Every recommendation above rests on one thing teams routinely skip: an eval harness built on your own tasks. Public benchmarks are contaminated, gamed, and months behind, and they measure tasks that are not yours. The model that tops a leaderboard can still be the wrong choice for your data, your prompts, and your edge cases.

The harness does not need to be elaborate. A few dozen representative tasks with a clear pass condition, run against each candidate model, tells you more than any leaderboard. It is also the only way to swap models safely later, because it tells you in minutes whether a cheaper or newer model held the quality bar. Without it, every model change is a guess, and a guess that quietly drops quality is the most expensive mistake in this whole landscape.

Final thoughts

The open-weight field in 2026 is not about crowning one winner. DeepSeek anchors the price floor and covers broad general work. Qwen gives you the widest family and the most permissive open license. Kimi K2 specialises in agentic coding. GLM goes head-to-head with the Western frontier on long-horizon coding for a fraction of the cost. Llama brings the deepest Western ecosystem and the longest context windows, with a license that an EU team has to clear first.
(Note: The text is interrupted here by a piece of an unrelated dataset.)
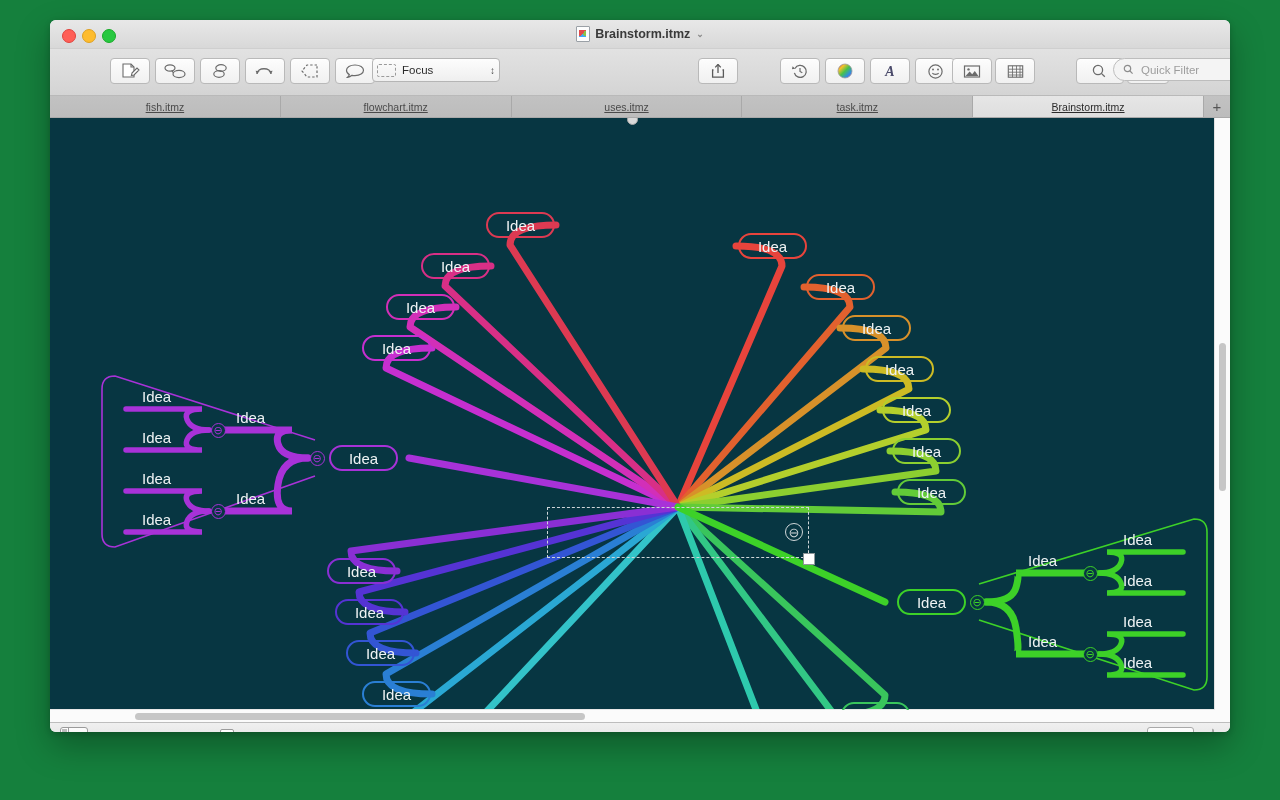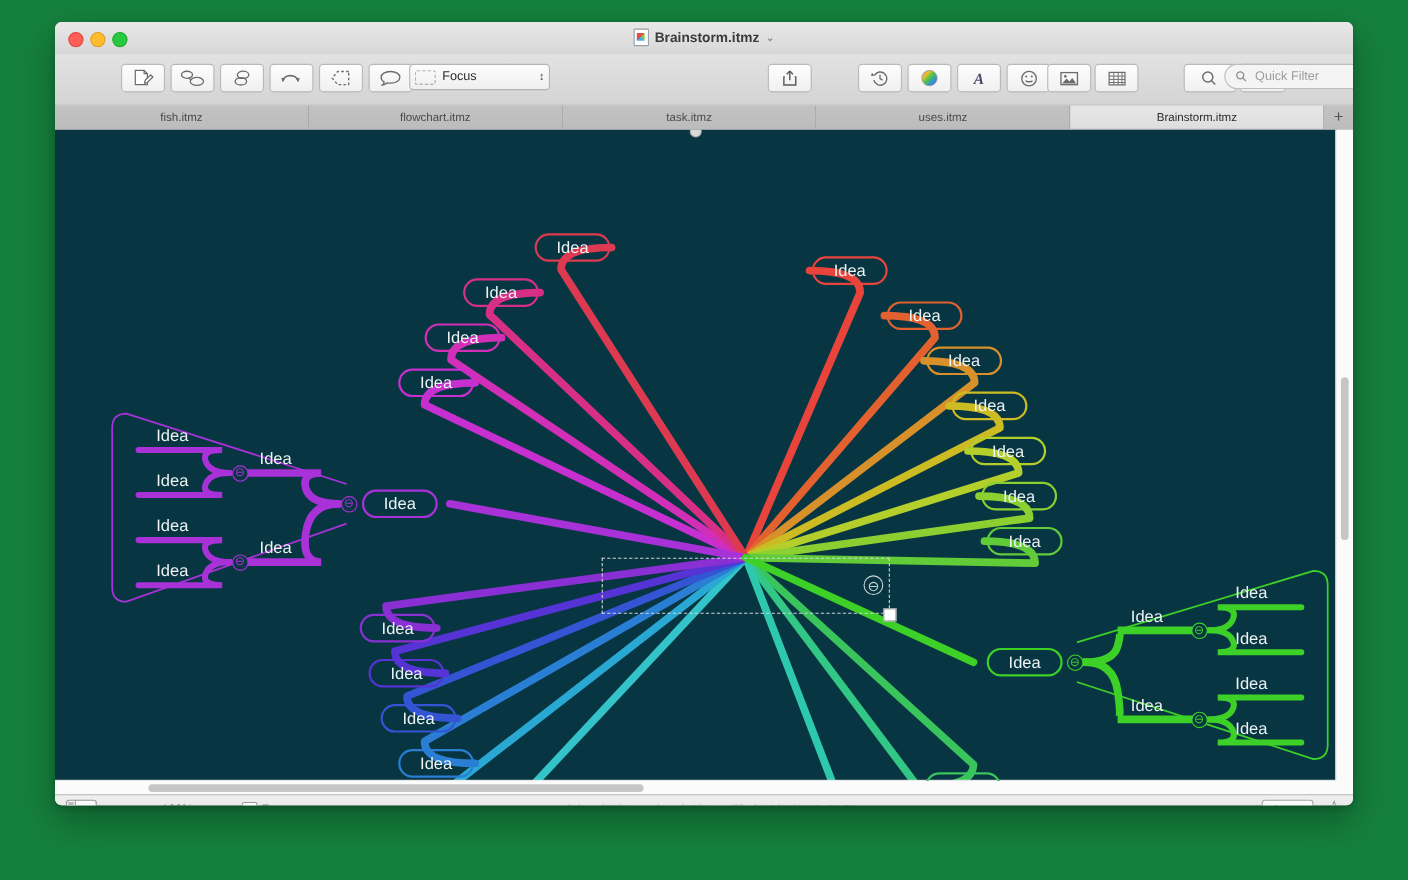"fish.itmz" .tab { text-decoration: none -> underline }
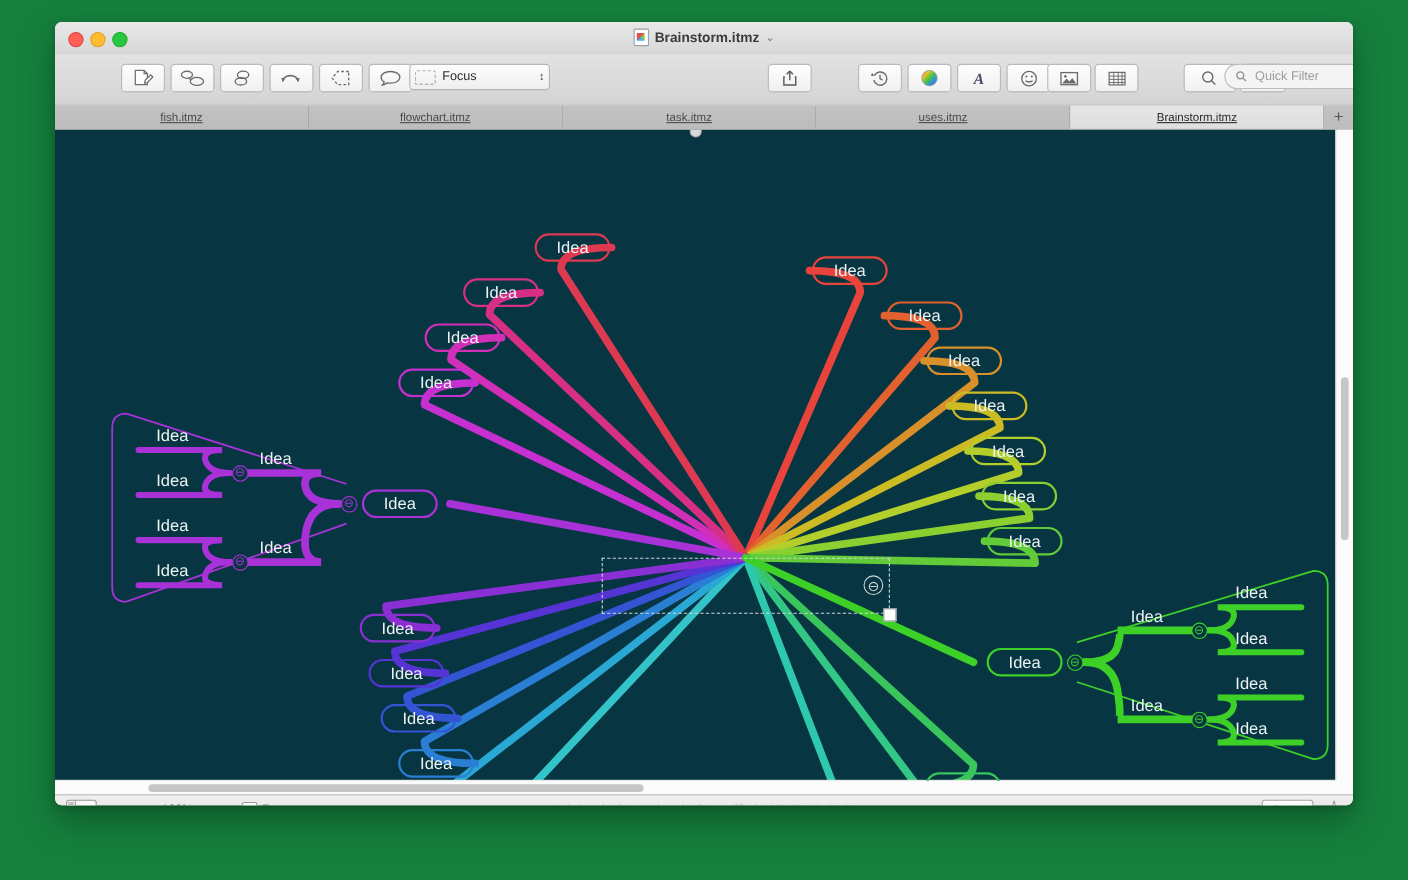"task.itmz" div.tab { order: before "uses.itmz" -> after "uses.itmz" }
The decision order is what matters: license and jurisdiction before anything, then match the family to the job, right-size the tier, and prove it on your own eval before you ship. The prices and benchmarks here are a directional snapshot, and these families version fast, so treat any single number as a starting point and re-check before you commit. The one constant is the eval harness. It is the difference between picking a model and gambling on one.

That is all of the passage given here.